[TASK TO COMPLETE]:
The required lines are those that contain "relative"; pull them out of the data and copy them.

=-=-=-=-=

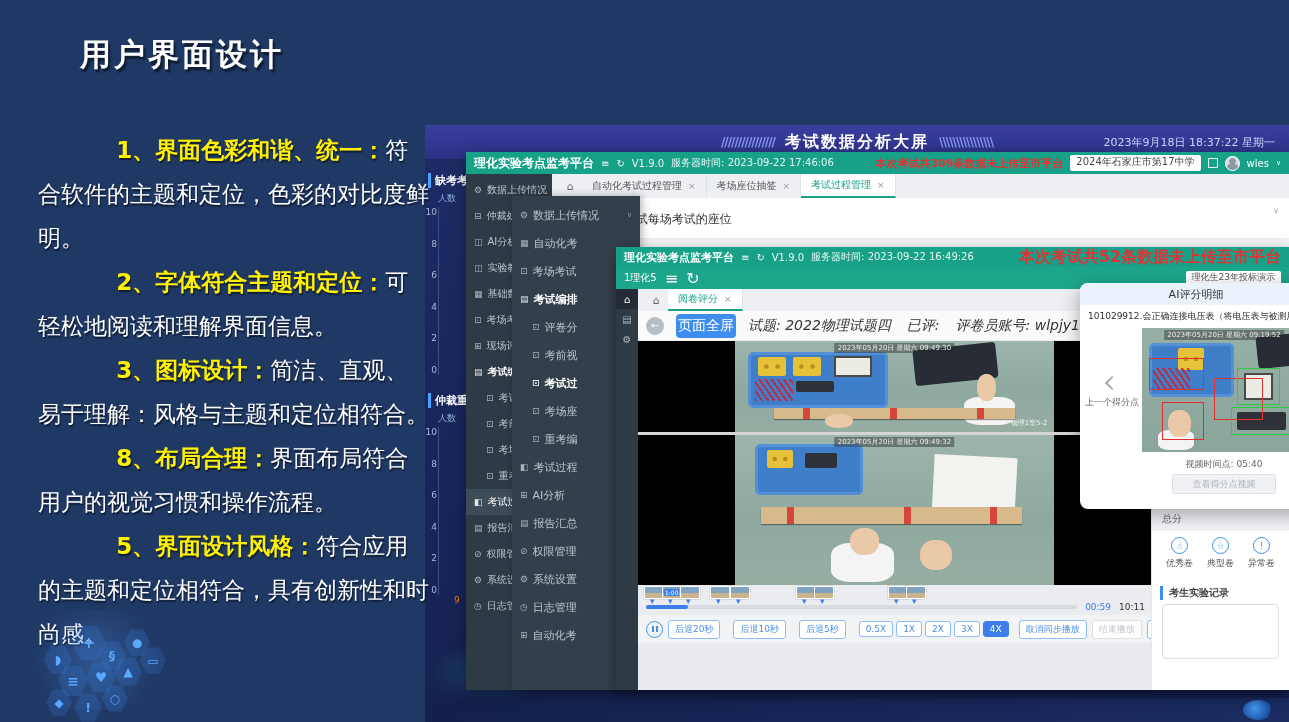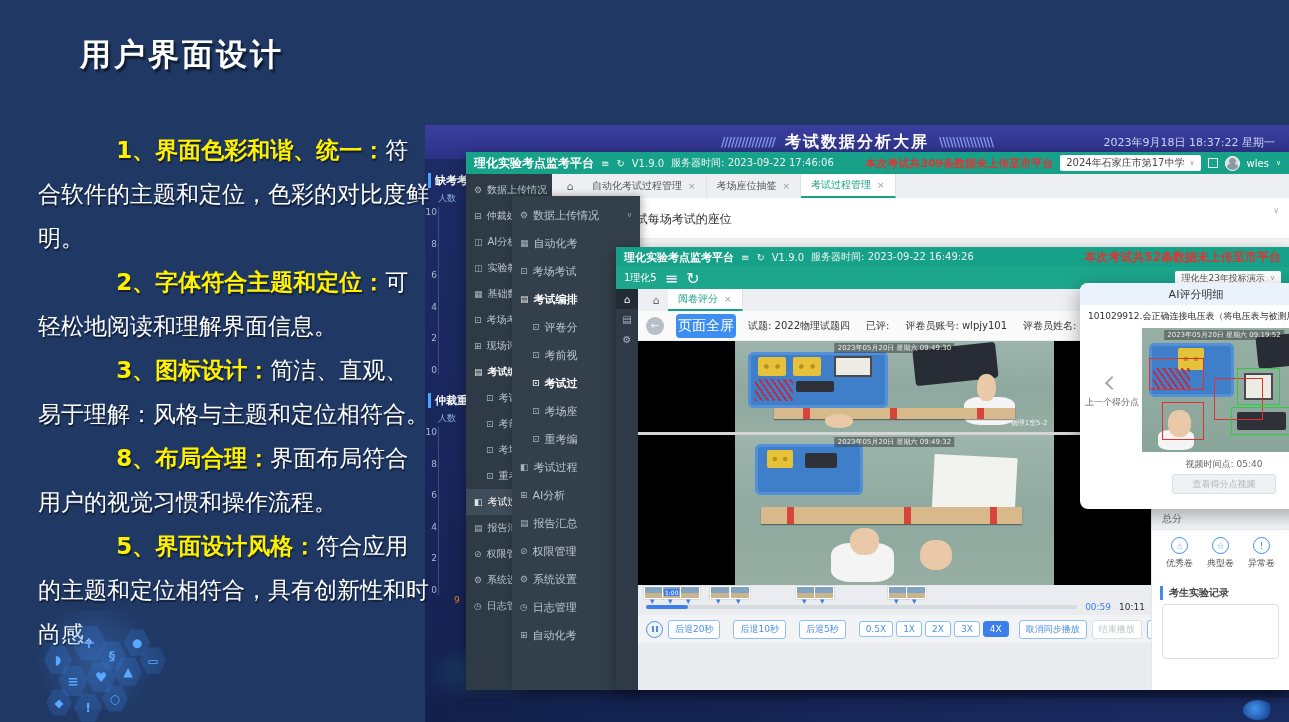--- a/index.html
+++ b/index.html
@@ -72,7 +72,7 @@
   .winA .apptitle { font-size:12px; }
   .winA .alert { font-size:11px; }
   .selbox { background:#fff; color:#444; font-size:10px; height:16px; display:flex; align-items:center;
-            gap:5px; padding:0 6px; border-radius:2px; white-space:nowrap; }
+            gap:5px; padding:0 6px; border-radius:2px; white-space:nowrap;flex-direction:column; }
   .selbox .chev { color:#999; font-size:7px; }
   .expand-ic { width:10px; height:10px; border:1.5px solid #fff; opacity:.9; }
   .avatar { width:15px; height:15px; border-radius:50%; border:1px solid #fff;

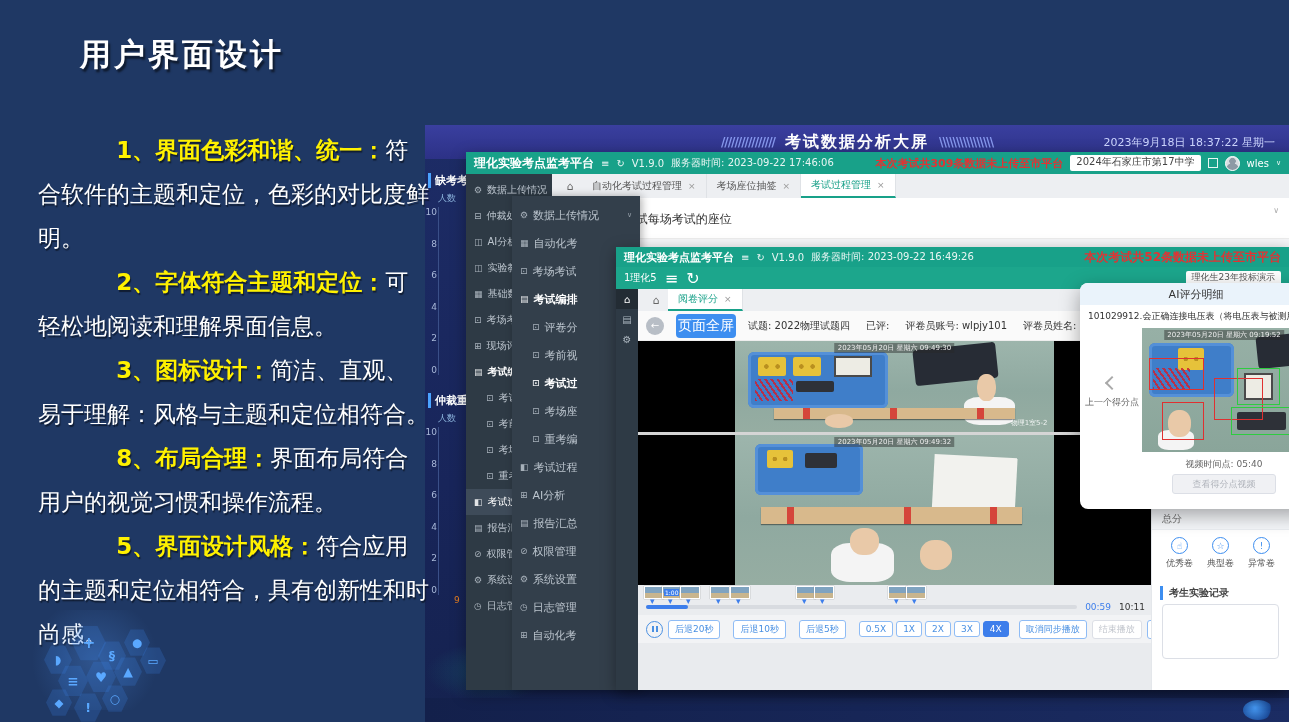--- a/index.html
+++ b/index.html
@@ -96,7 +96,7 @@
   .winB { position:absolute; left:616px; top:247px; width:673px; height:443px; z-index:5; }
   .winB .ghdr { height:20px; font-size:9px; }
   .winB .apptitle { font-size:11px; }
-  .winB .alert { font-size:12px; }
+  .winB .alert { font-size:16px; }
   .subbar { height:22px; background:#1CA68C; display:flex; align-items:center; gap:8px; padding:0 8px; color:#fff; }
   .subbar .subtitle { font-size:10px; white-space:nowrap; }
   .subbar .selbox { height:15px; font-size:9px; margin-left:auto; color:#555; }

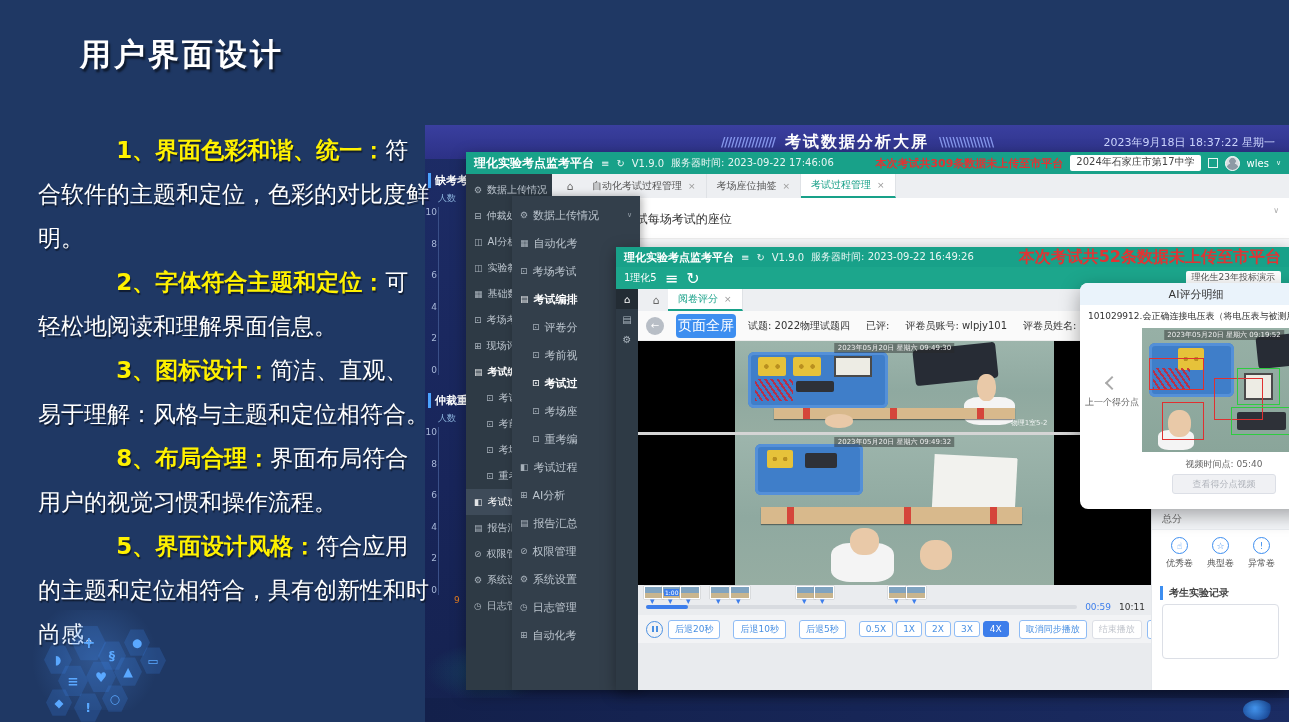--- a/index.html
+++ b/index.html
@@ -112,7 +112,7 @@
   .backbtn { width:18px; height:18px; border-radius:50%; background:#B8BEC6; color:#fff; font-size:10px;
              display:flex; align-items:center; justify-content:center; flex:none; }
   .bluebtn { background:#3D8EF0; color:#fff; font-size:14px; padding:3px 2px; border-radius:4px; white-space:nowrap; }
-  .tinfo { font-size:10px; color:#333; white-space:nowrap; }
+  .tinfo { font-size:14px; color:#333; white-space:nowrap;font-style:italic; }
   .videoF { position:relative; background:#000; flex:none; display:flex; justify-content:center; border-bottom:3px solid #d5d5d5; }
   .v1 { height:94px; } .v2 { height:150px; border-bottom:none; }
   .scene { position:relative; height:100%; width:62%; overflow:hidden;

=-=-=-=-=

[EXERCISE OUTPUT]:
   .videoF { position:relative; background:#000; flex:none; display:flex; justify-content:center; border-bottom:3px solid #d5d5d5; }
   .scene { position:relative; height:100%; width:62%; overflow:hidden;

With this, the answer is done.